« Au port de Dunkerque, à la mi-septembre, il n’y a aucun chargement de céréales. C’est le calme plat, résume Jean-Marc Thomas, directeur France de Rhenus PartnerShip France, entreprise spécialisée dans le transport. Chacun reste assis, prudent, sur son tas de blé. » Car en cette fin d’été, tous les acteurs de la filière sont dans l’expectative : quelles seront les conséquences de cette médiocre récolte de blé tendre ? Agriculteurs producteurs, organismes stockeurs, meuniers, industriels de l’agroalimentaire, traders… tout le monde tend le dos. Ce, alors que les cours ne semblent pas impactés par le résultat France, les volumes étant suffisants pour répondre à la demande mondiale (lire encadré).
Les chiffres ont été confirmés fin août par le ministère de l’Agriculture : en 2024, la production de blé tendre de l’Hexagone tournera autour de 26 millions de tonnes (Mt). L’une des plus faibles récoltes des quarante dernières années, en tout cas en baisse de 24 % par rapport à la moyenne des cinq dernières. Une chute qui s’explique par les précipitations excessives tout au long de l’année culturale ayant perturbé semis, interventions au champ, développement des cultures, ainsi que les chantiers de récolte.
À la perte de rendement final s’est ajouté un recul des surfaces cultivées. L’automne pluvieux a gâté les semis, entraînant une baisse de la sole en blé tendre de 11 % par rapport à 2023. Les semis se sont étalés sur plusieurs mois, parfois jusqu’en décembre, compromettant déjà le potentiel en termes de rendement. Agreste — service statistique du ministère de l’Agriculture — annonce ainsi une moyenne estimée de 62,4 q/ha. Inférieur de 15,5 % à celui de 2023, ce rendement place 2024 parmi les trois plus petites récoltes de blé tendre des quarante dernières années.
Pour ce qui est de la qualité, le principal souci des organismes stockeurs (OS), des coopératives et des négoces, était le poids spécifique. Un poids qui conditionne la valorisation en blé meunier. Certains OS ont réussi à sauver une bonne part de leur collecte lorsque le gros de la moisson a été réalisé avant les pluies de fin juillet ; d’autres vont devoir en déclasser une partie en blés fourragers.
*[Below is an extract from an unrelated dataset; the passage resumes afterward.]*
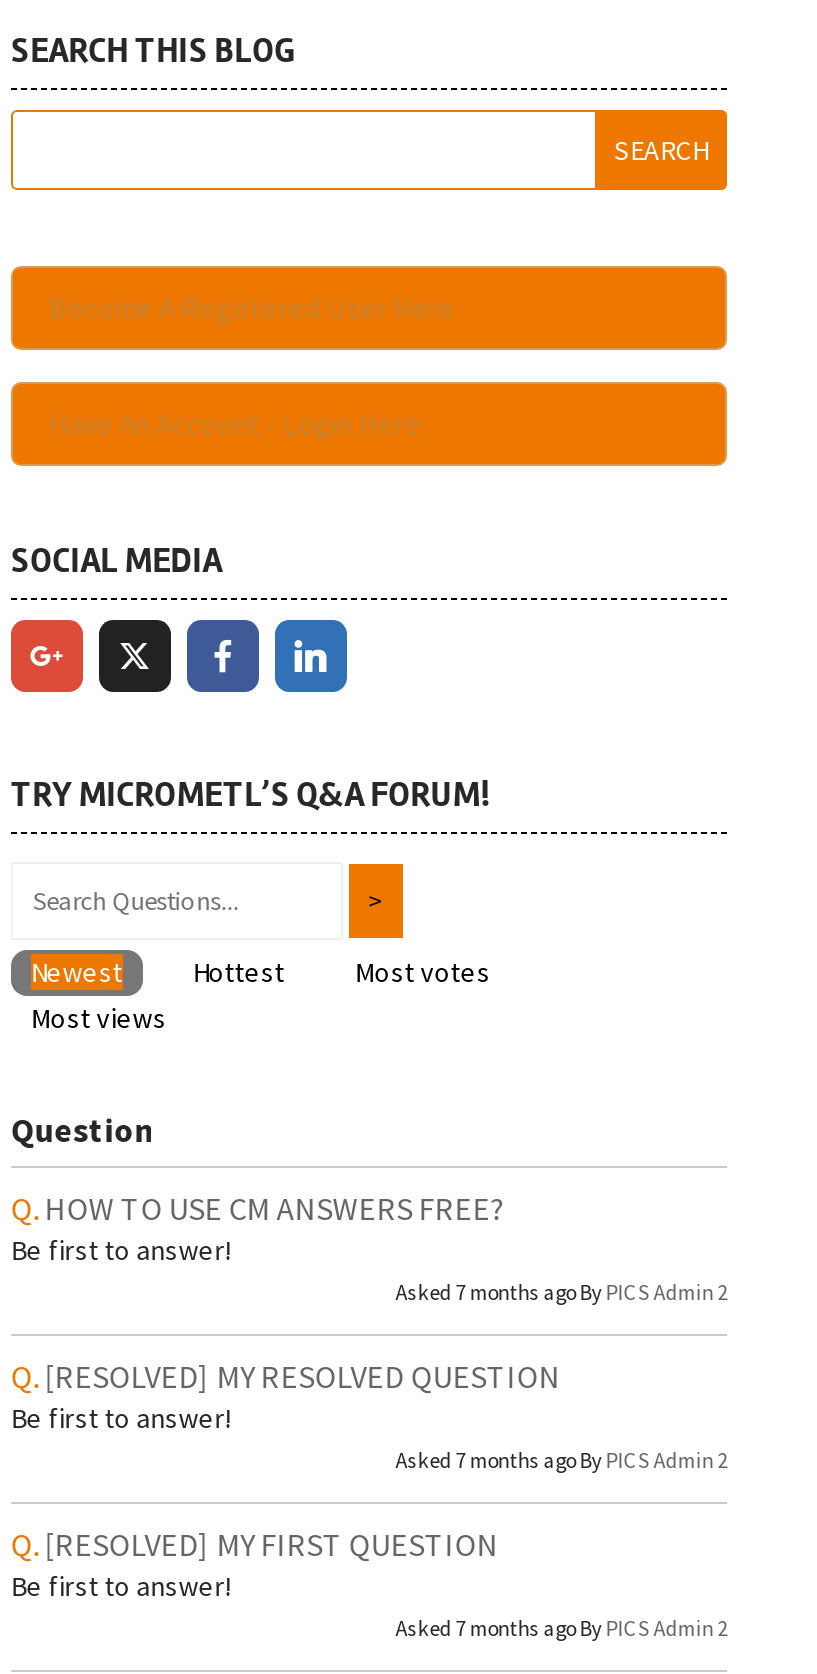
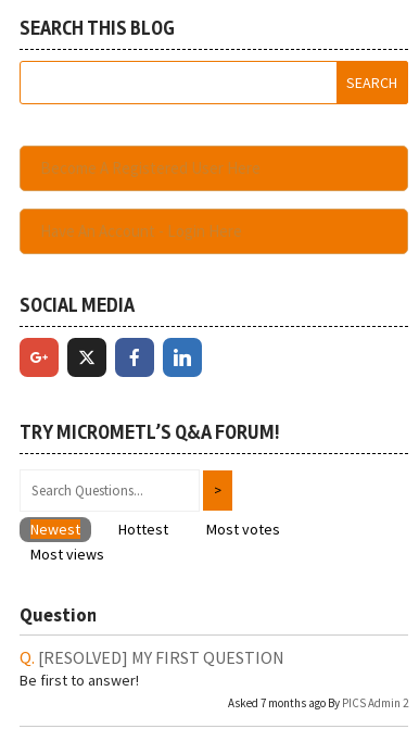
[11,1188,727,1474] HOW TO USE CM ANSWERS FREE? | Be first to answer! | Asked 7 months ago By PICS Admin 2 | [RESOLVED] MY RESOLVED QUESTION | Be first to answer! | Asked 7 months ago By PICS Admin 2 -> none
La teneur en protéines conditionne également la valorisation. Les analyses dans les silos sont encore en cours. Dans tous les cas, un important travail de tri est à effectuer afin de répondre aux exigences des contrats meuniers. Sur le plan sanitaire, les organismes techniques craignaient le développement de la fusariose, et donc des mycotoxines, en raison toujours des fortes pluies et des difficultés à traiter dans ces conditions. Des craintes qui, d’après les retours des silos, semblent infondées.
L’export pénalisé
La filière céréalière va donc connaître une fin d’année 2024 et un premier semestre 2025 difficiles. Les OS, tout d’abord, vont devoir composer avec une période compliquée car qui dit moins de volumes dit moins de marges tandis que les frais de stockage restent les mêmes. Les conséquences financières chez les producteurs de blé tendre vont également être lourdes, alors que les prix sont bas (lire encadré). L’année 2023 avait déjà été difficile, 2024 sera pire.
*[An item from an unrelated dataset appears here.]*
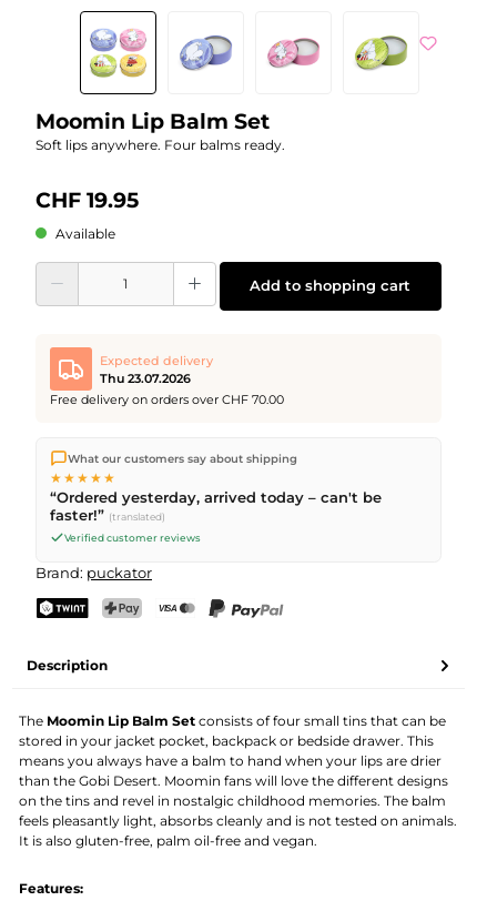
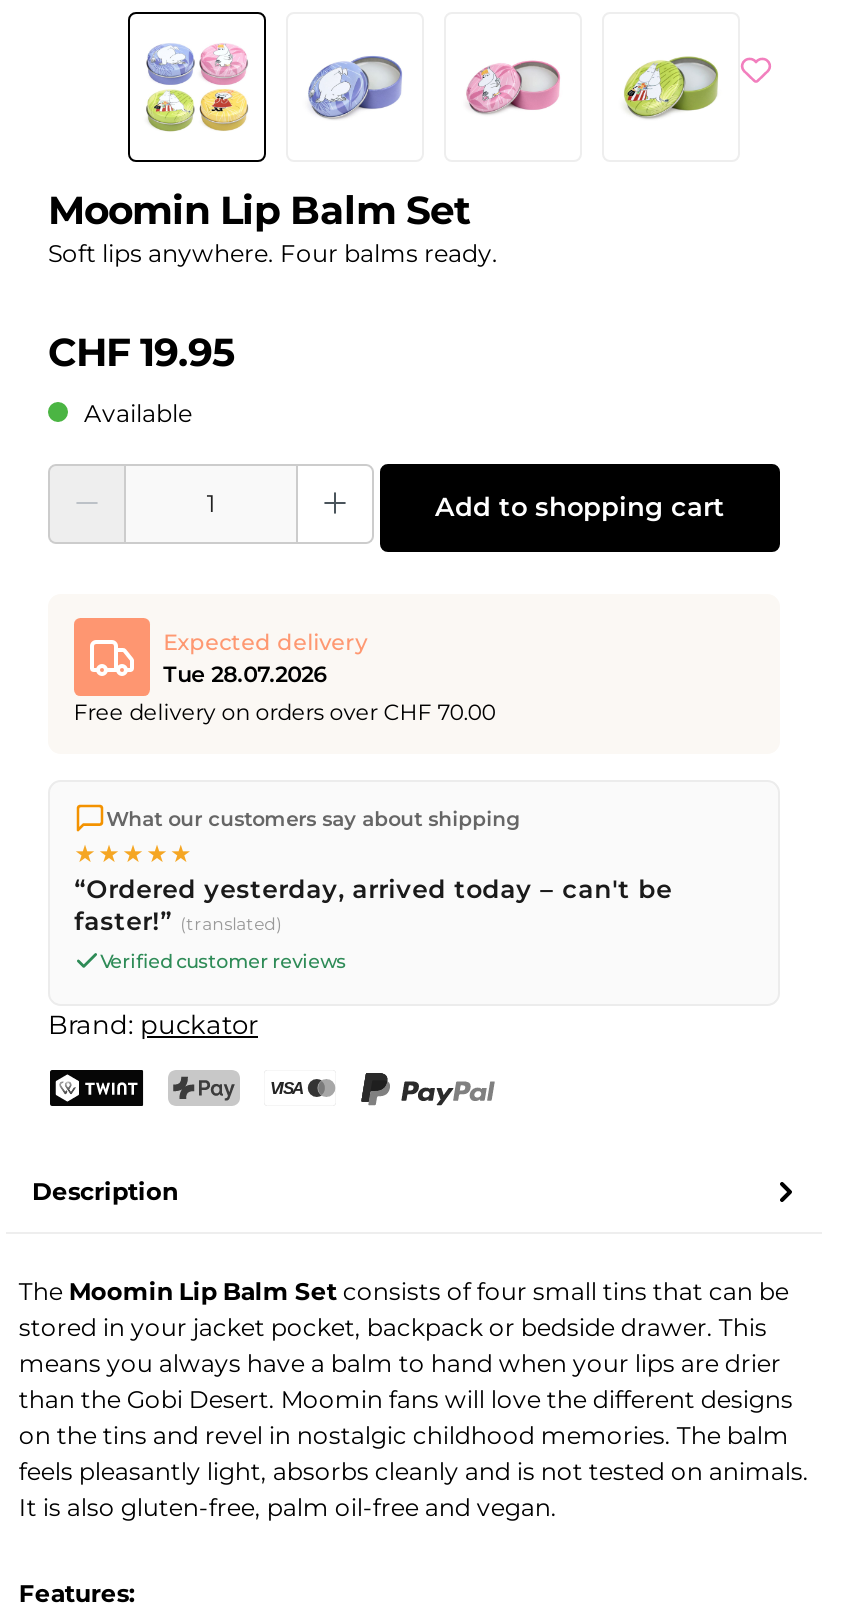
[99,370,190,386] Thu 23.07.2026 -> [163,659,327,687] Tue 28.07.2026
Dans la Meuse, par exemple, gros département céréalier, la profession agricole a effectué fin août un point de situation à partir du cas d’une exploitation de 210 ha, la moyenne départementale. Les agriculteurs ont présenté leurs premiers résultats, estimant la baisse de leur chiffre d’affaires pour la récolte 2024 à 42 000 €, soit 200 €/ha. Les premières évaluations donnent, pour le département, des pertes s’étalant de 150 à 500 €/ha.
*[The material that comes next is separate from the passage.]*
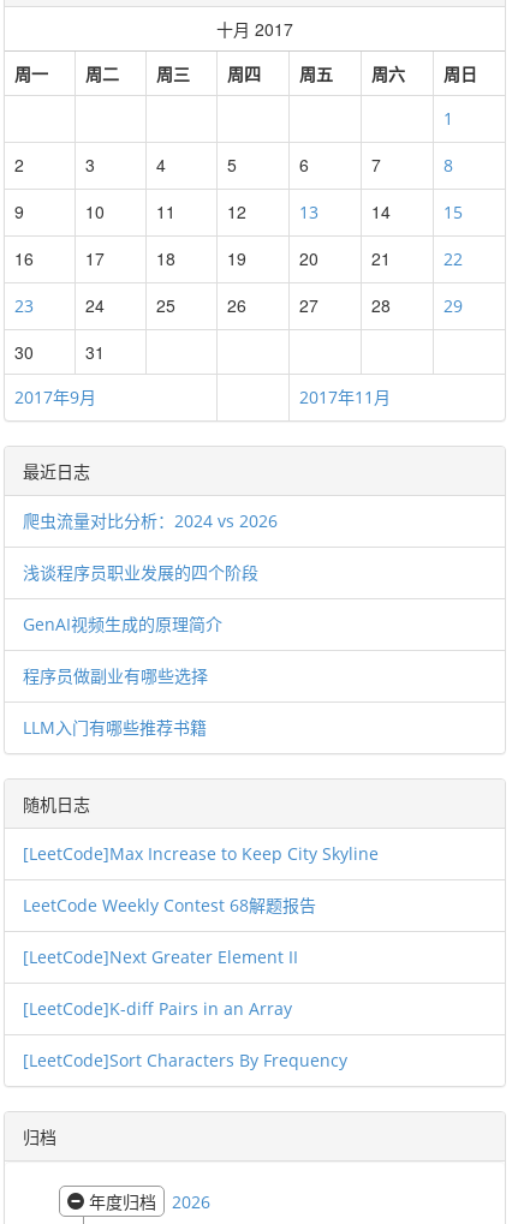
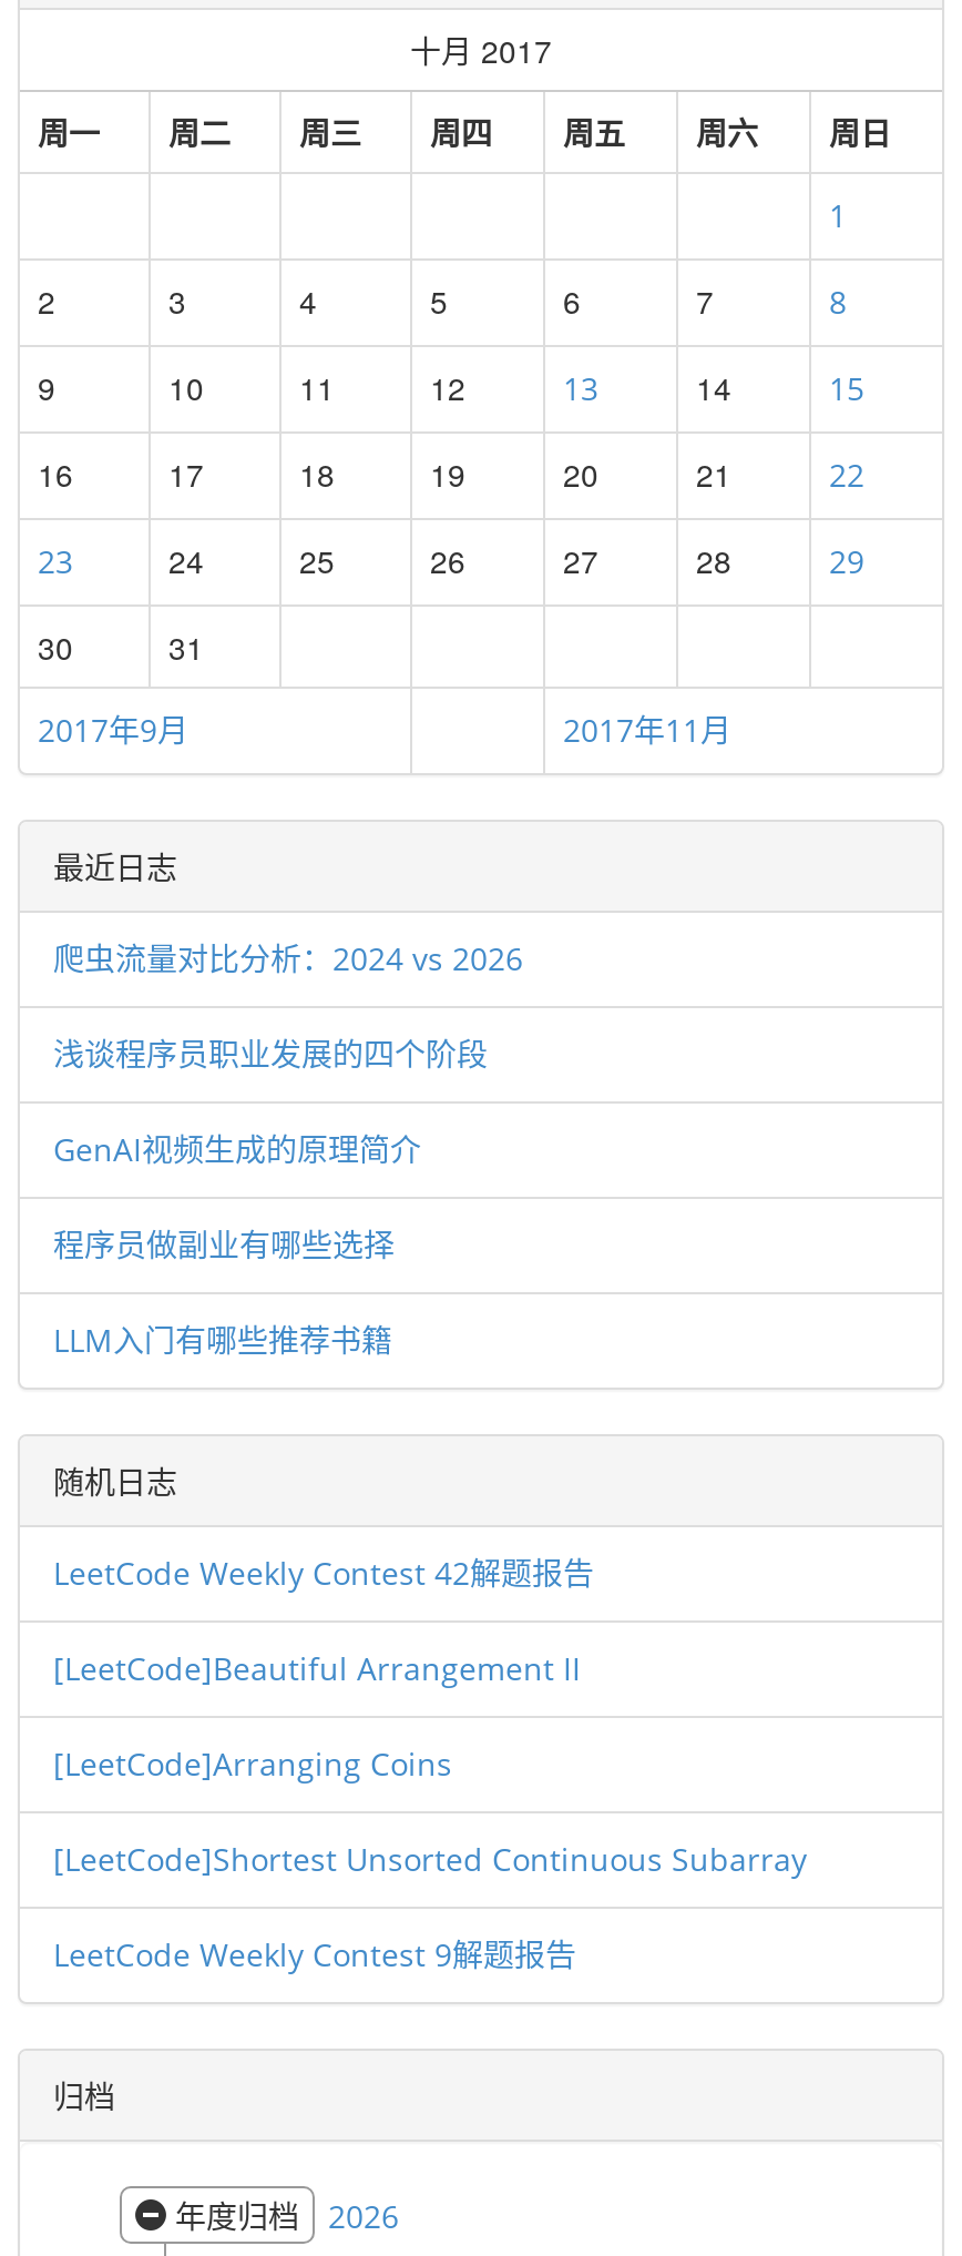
[23,842,379,865] [LeetCode]Max Increase to Keep City Skyline -> [53,1552,594,1594] LeetCode Weekly Contest 42解题报告
[23,894,316,916] LeetCode Weekly Contest 68解题报告 -> [53,1647,581,1689] [LeetCode]Beautiful Arrangement II
[23,945,298,968] [LeetCode]Next Greater Element II -> [53,1742,452,1785] [LeetCode]Arranging Coins
[23,997,292,1020] [LeetCode]K-diff Pairs in an Array -> [53,1838,807,1880] [LeetCode]Shortest Unsorted Continuous Subarray
[23,1049,347,1071] [LeetCode]Sort Characters By Frequency -> [53,1933,576,1975] LeetCode Weekly Contest 9解题报告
Toutefois, d’après les spécialistes des marchés, la faible récolte française de blé (et d’orge) sera suffisante pour approvisionner les industries de l’alimentation humaine et animale au niveau hexagonal. Celles-ci devraient transformer des quantités de grains comparables à celles des années précédentes. Sur le marché européen, les pays frontaliers sont assurés d’acheter les quantités de grains habituelles. Soit 6,3 Mt. En revanche, la filière export vers les pays tiers sera plus impactée : la France exporterait à peine 4 Mt de blé en dehors de l’Union européenne. Soit 60 % de moins que lors d’une année moyenne. Le solde commercial extérieur agricole et agroalimentaire français en pâtira nettement.